Atomic structure of the DNA repair [4Fe-4S] enzyme endonuclease III

CF Kuo, DE McRee, CL Fisher, SF O'Handley, RP Cunningham, and JA Tainer

Department of Molecular Biology, Scripps Research Institute, La Jolla, CA 92037.

The crystal structure of the DNA repair enzyme endonuclease III, which recognizes and cleaves DNA at damaged bases, has been solved to 2.0 angstrom resolution with an R factor of 0.185. This iron-sulfur [4Fe-4S] enzyme is elongated and bilobal with a deep cleft separating two similarly sized domains: a novel, sequence-continuous, six-helix domain (residues 22 to 132) and a Greek-key, four-helix domain formed by the amino-terminal and three carboxyl-terminal helices (residues 1 to 21 and 133 to 211) together with the [4Fe-4S] cluster. The cluster is bound entirely within the carboxyl-terminal loop with a ligation pattern (Cys-X6-Cys-X2-Cys-X5-Cys) distinct from all other known [4Fe-4S] proteins.

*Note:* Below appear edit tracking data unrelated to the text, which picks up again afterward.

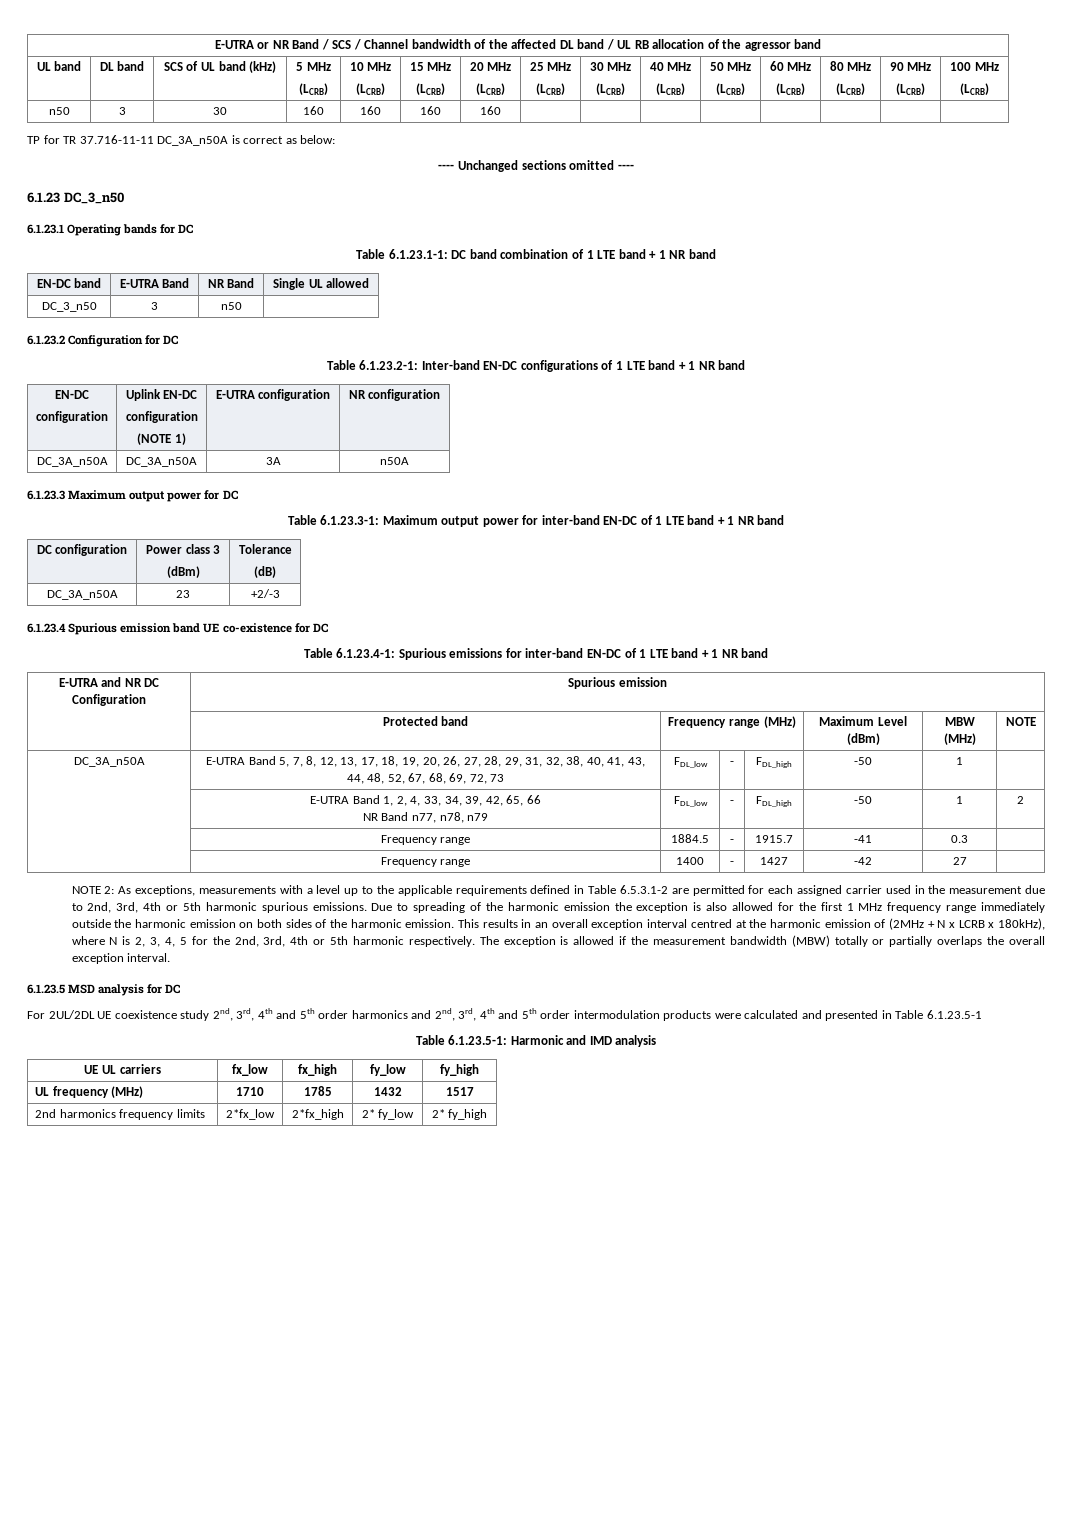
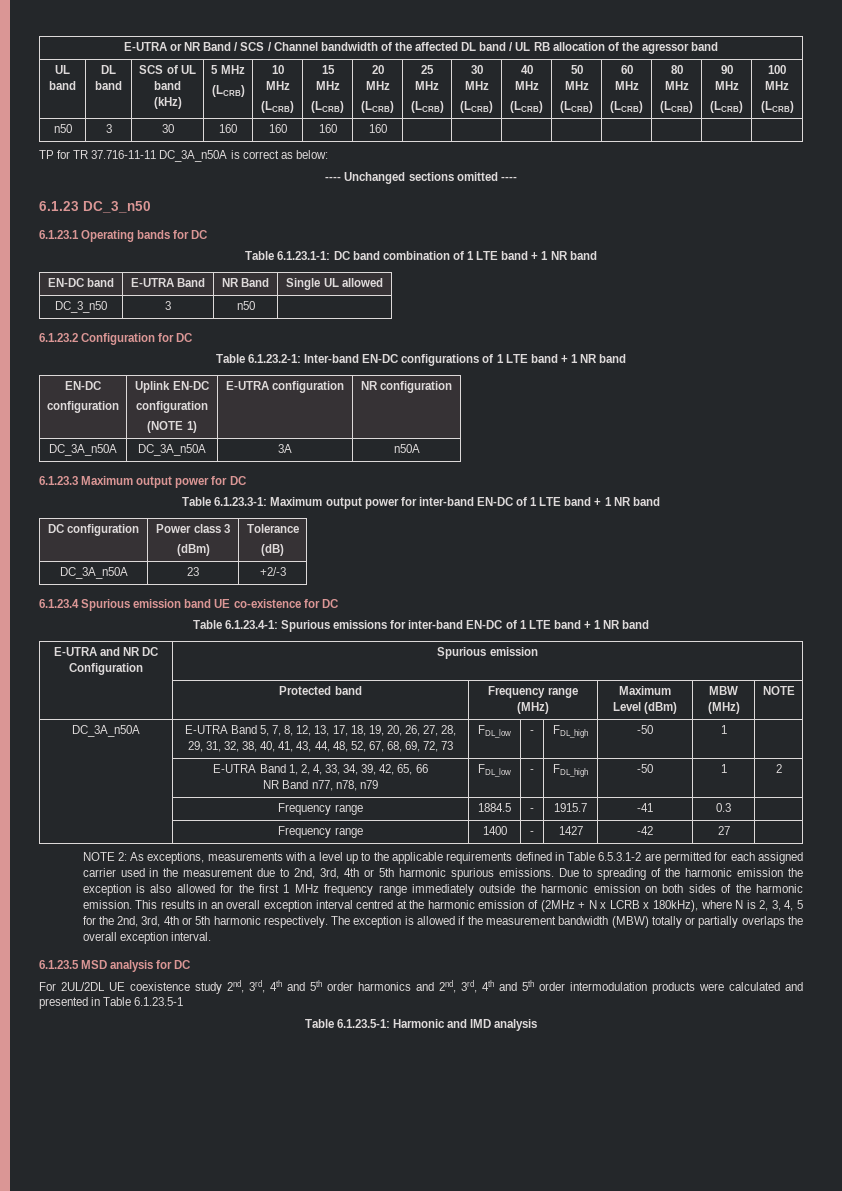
- UE UL carriers | fx_low | fx_high | fy_low | fy_high
- UL frequency (MHz) | 1710 | 1785 | 1432 | 1517
- 2nd harmonics frequency limits | 2*fx_low | 2*fx_high | 2* fy_low | 2* fy_high

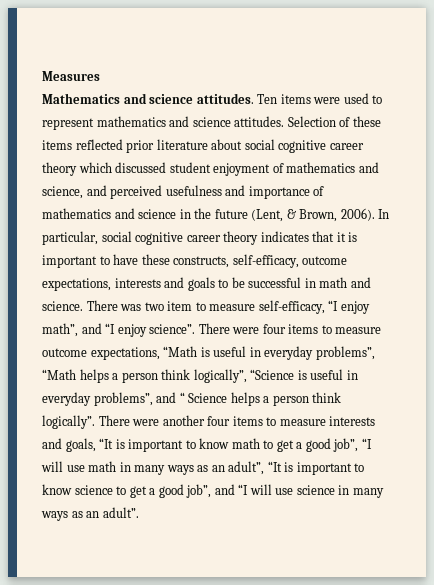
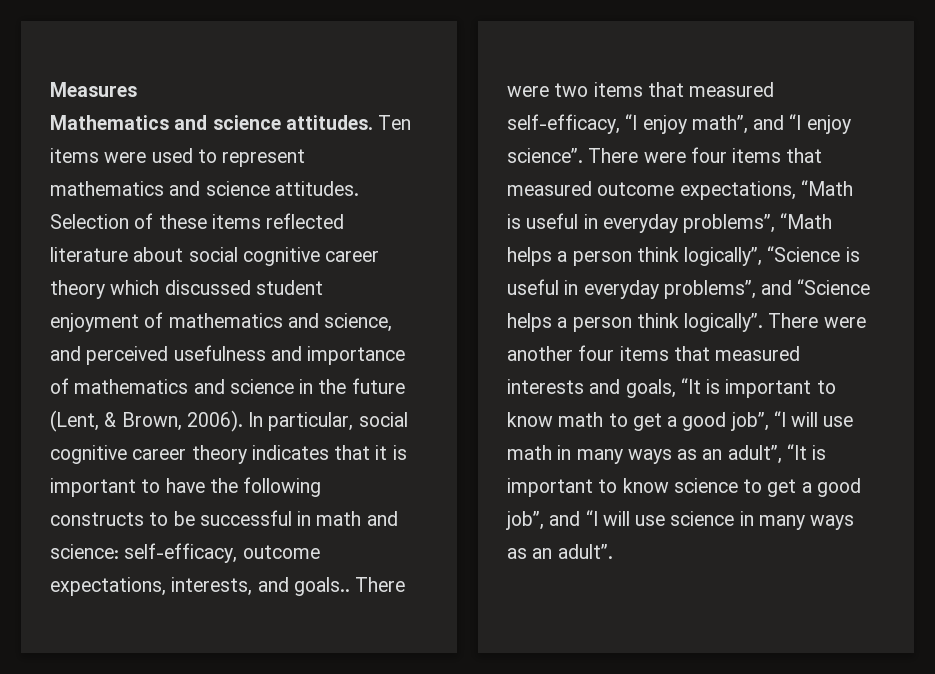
- Selection of these items reflected prior literature about social cognitive career theory which discussed student enjoyment of mathematics and science, and perceived usefulness and importance of mathematics and science in the future (Lent, & Brown, 2006).
+ Selection of these items reflected literature about social cognitive career theory which discussed student enjoyment of mathematics and science, and perceived usefulness and importance of mathematics and science in the future (Lent, & Brown, 2006).
- In particular, social cognitive career theory indicates that it is important to have these constructs, self-efficacy, outcome expectations, interests and goals to be successful in math and science. There was two item to measure self-efficacy, “I enjoy math”, and “I enjoy science”.
+ In particular, social cognitive career theory indicates that it is important to have the following constructs to be successful in math and science: self-efficacy, outcome expectations, interests, and goals.. There were two items that measured self-efficacy, “I enjoy math”, and “I enjoy science”.
- There were four items to measure outcome expectations, “Math is useful in everyday problems”, “Math helps a person think logically”, “Science is useful in everyday problems”, and “ Science helps a person think logically”.
+ There were four items that measured outcome expectations, “Math is useful in everyday problems”, “Math helps a person think logically”, “Science is useful in everyday problems”, and “Science helps a person think logically”.
- There were another four items to measure interests and goals, “It is important to know math to get a good job”, “I will use math in many ways as an adult”, “It is important to know science to get a good job”, and “I will use science in many ways as an adult”.
+ There were another four items that measured interests and goals, “It is important to know math to get a good job”, “I will use math in many ways as an adult”, “It is important to know science to get a good job”, and “I will use science in many ways as an adult”.

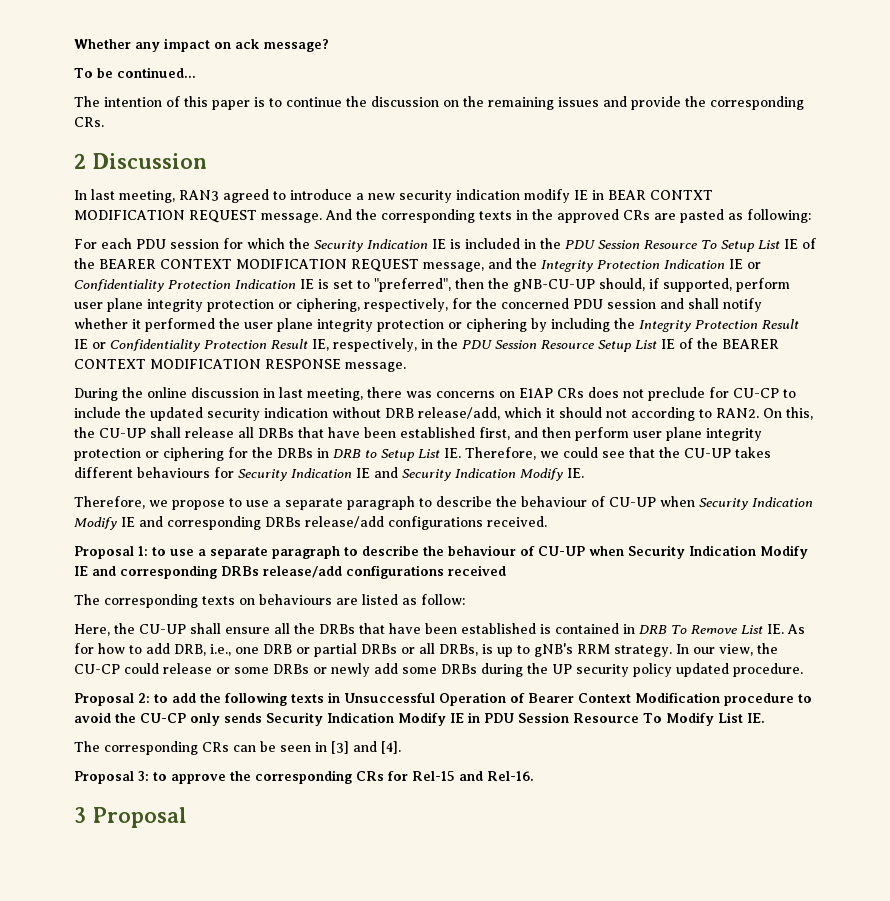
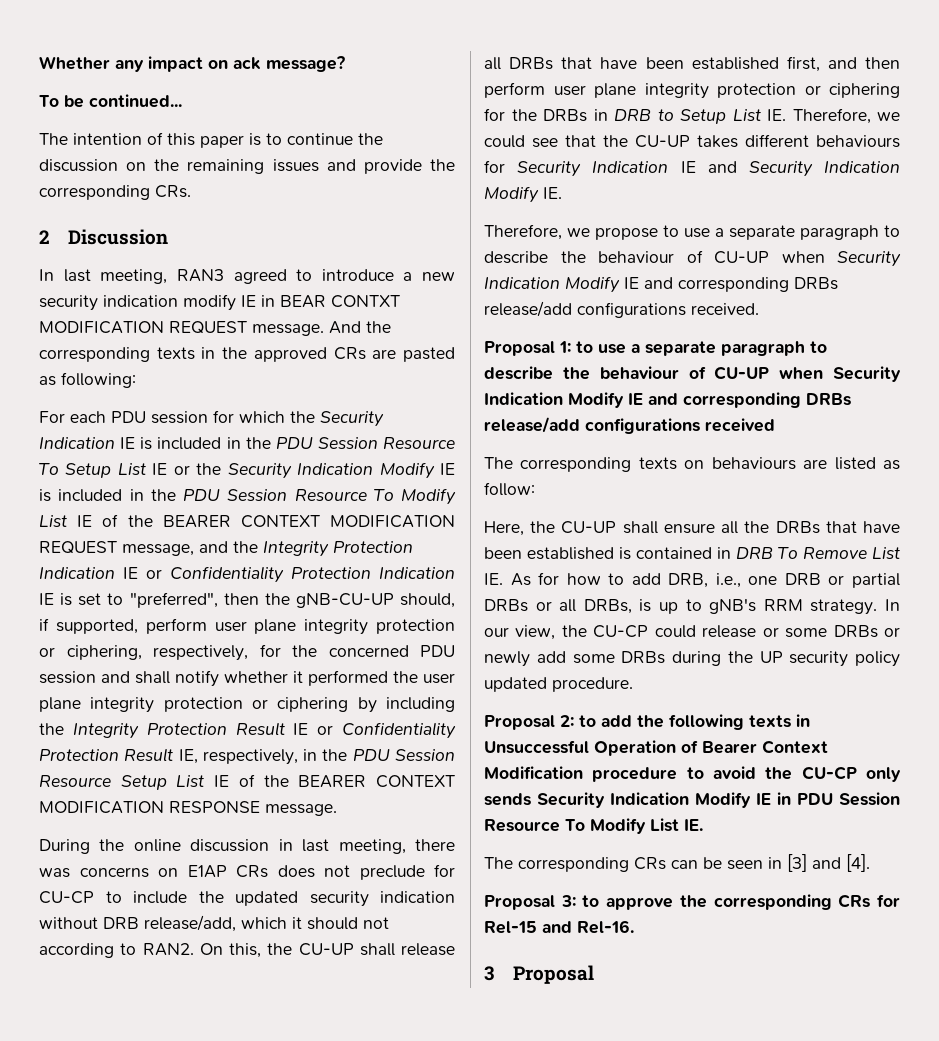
- For each PDU session for which the Security Indication IE is included in the PDU Session Resource To Setup List IE of the BEARER CONTEXT MODIFICATION REQUEST message, and the Integrity Protection Indication IE or Confidentiality Protection Indication IE is set to "preferred", then the gNB-CU-UP should, if supported, perform user plane integrity protection or ciphering, respectively, for the concerned PDU session and shall notify whether it performed the user plane integrity protection or ciphering by including the Integrity Protection Result IE or Confidentiality Protection Result IE, respectively, in the PDU Session Resource Setup List IE of the BEARER CONTEXT MODIFICATION RESPONSE message.
+ For each PDU session for which the Security Indication IE is included in the PDU Session Resource To Setup List IE or the Security Indication Modify IE is included in the PDU Session Resource To Modify List IE of the BEARER CONTEXT MODIFICATION REQUEST message, and the Integrity Protection Indication IE or Confidentiality Protection Indication IE is set to "preferred", then the gNB-CU-UP should, if supported, perform user plane integrity protection or ciphering, respectively, for the concerned PDU session and shall notify whether it performed the user plane integrity protection or ciphering by including the Integrity Protection Result IE or Confidentiality Protection Result IE, respectively, in the PDU Session Resource Setup List IE of the BEARER CONTEXT MODIFICATION RESPONSE message.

Sequence conservation and the positive electrostatic potential of conserved regions identify a surface suitable for binding duplex B-DNA across the long axis of the enzyme, matching a 46 angstrom length of protected DNA. The primary role of the [4Fe-4S] cluster appears to involve positioning conserved basic residues for interaction with the DNA phosphate backbone. The crystallographically identified inhibitor binding region, which recognizes the damaged base thymine glycol, is a seven-residue beta-hairpin (residues 113 to 119). Location and side chain orientation at the base of the inhibitor binding site implicate Glu112 in the N-glycosylase mechanism and Lys120 in the beta-elimination mechanism. Overall, the structure reveals an unusual fold and a new biological function for [4Fe-4S] clusters and provides a structural basis for studying recognition of damaged DNA and the N-glycosylase and apurinic/apyrimidinic-lyase mechanisms.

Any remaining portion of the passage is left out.